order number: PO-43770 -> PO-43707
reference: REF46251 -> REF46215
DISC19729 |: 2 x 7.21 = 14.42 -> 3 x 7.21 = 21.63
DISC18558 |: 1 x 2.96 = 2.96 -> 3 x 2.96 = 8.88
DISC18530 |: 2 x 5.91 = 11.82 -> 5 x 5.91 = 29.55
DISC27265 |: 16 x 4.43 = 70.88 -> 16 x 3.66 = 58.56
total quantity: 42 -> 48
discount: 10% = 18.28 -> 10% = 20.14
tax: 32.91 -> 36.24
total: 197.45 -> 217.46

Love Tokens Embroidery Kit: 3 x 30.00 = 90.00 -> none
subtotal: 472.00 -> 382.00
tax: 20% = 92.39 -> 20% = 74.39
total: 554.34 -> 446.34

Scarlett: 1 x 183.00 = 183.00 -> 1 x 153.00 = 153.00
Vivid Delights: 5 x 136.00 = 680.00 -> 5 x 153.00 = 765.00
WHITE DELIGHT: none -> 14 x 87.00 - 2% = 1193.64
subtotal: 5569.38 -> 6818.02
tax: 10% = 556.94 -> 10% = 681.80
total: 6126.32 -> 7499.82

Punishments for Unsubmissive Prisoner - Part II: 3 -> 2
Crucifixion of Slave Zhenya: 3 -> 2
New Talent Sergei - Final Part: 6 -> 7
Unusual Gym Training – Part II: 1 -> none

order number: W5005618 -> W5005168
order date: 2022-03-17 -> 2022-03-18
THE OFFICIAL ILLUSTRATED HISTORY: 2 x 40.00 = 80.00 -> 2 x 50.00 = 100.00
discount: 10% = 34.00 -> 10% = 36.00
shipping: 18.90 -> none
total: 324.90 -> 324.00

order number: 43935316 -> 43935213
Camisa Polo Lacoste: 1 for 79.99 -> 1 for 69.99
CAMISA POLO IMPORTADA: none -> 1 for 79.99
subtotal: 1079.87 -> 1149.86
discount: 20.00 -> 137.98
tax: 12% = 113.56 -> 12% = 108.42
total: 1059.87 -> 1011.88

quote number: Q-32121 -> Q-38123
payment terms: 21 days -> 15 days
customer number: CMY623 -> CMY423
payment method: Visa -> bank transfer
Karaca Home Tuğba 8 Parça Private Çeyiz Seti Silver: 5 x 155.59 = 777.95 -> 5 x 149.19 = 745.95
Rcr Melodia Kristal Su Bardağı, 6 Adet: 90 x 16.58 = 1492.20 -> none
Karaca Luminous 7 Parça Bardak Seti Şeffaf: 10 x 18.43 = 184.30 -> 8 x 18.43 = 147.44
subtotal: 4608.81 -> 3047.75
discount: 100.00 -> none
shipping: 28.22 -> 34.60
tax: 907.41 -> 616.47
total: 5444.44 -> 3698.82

● ● ● ●

▶ **EXERCISE**: Please print exactly what appears from the first line of the data through the line with "total: 554.34 -> 446.34", including both of those lines and nothing past them.

▶ **FINAL ANSWER**:
order number: PO-43770 -> PO-43707
reference: REF46251 -> REF46215
DISC19729 |: 2 x 7.21 = 14.42 -> 3 x 7.21 = 21.63
DISC18558 |: 1 x 2.96 = 2.96 -> 3 x 2.96 = 8.88
DISC18530 |: 2 x 5.91 = 11.82 -> 5 x 5.91 = 29.55
DISC27265 |: 16 x 4.43 = 70.88 -> 16 x 3.66 = 58.56
total quantity: 42 -> 48
discount: 10% = 18.28 -> 10% = 20.14
tax: 32.91 -> 36.24
total: 197.45 -> 217.46

Love Tokens Embroidery Kit: 3 x 30.00 = 90.00 -> none
subtotal: 472.00 -> 382.00
tax: 20% = 92.39 -> 20% = 74.39
total: 554.34 -> 446.34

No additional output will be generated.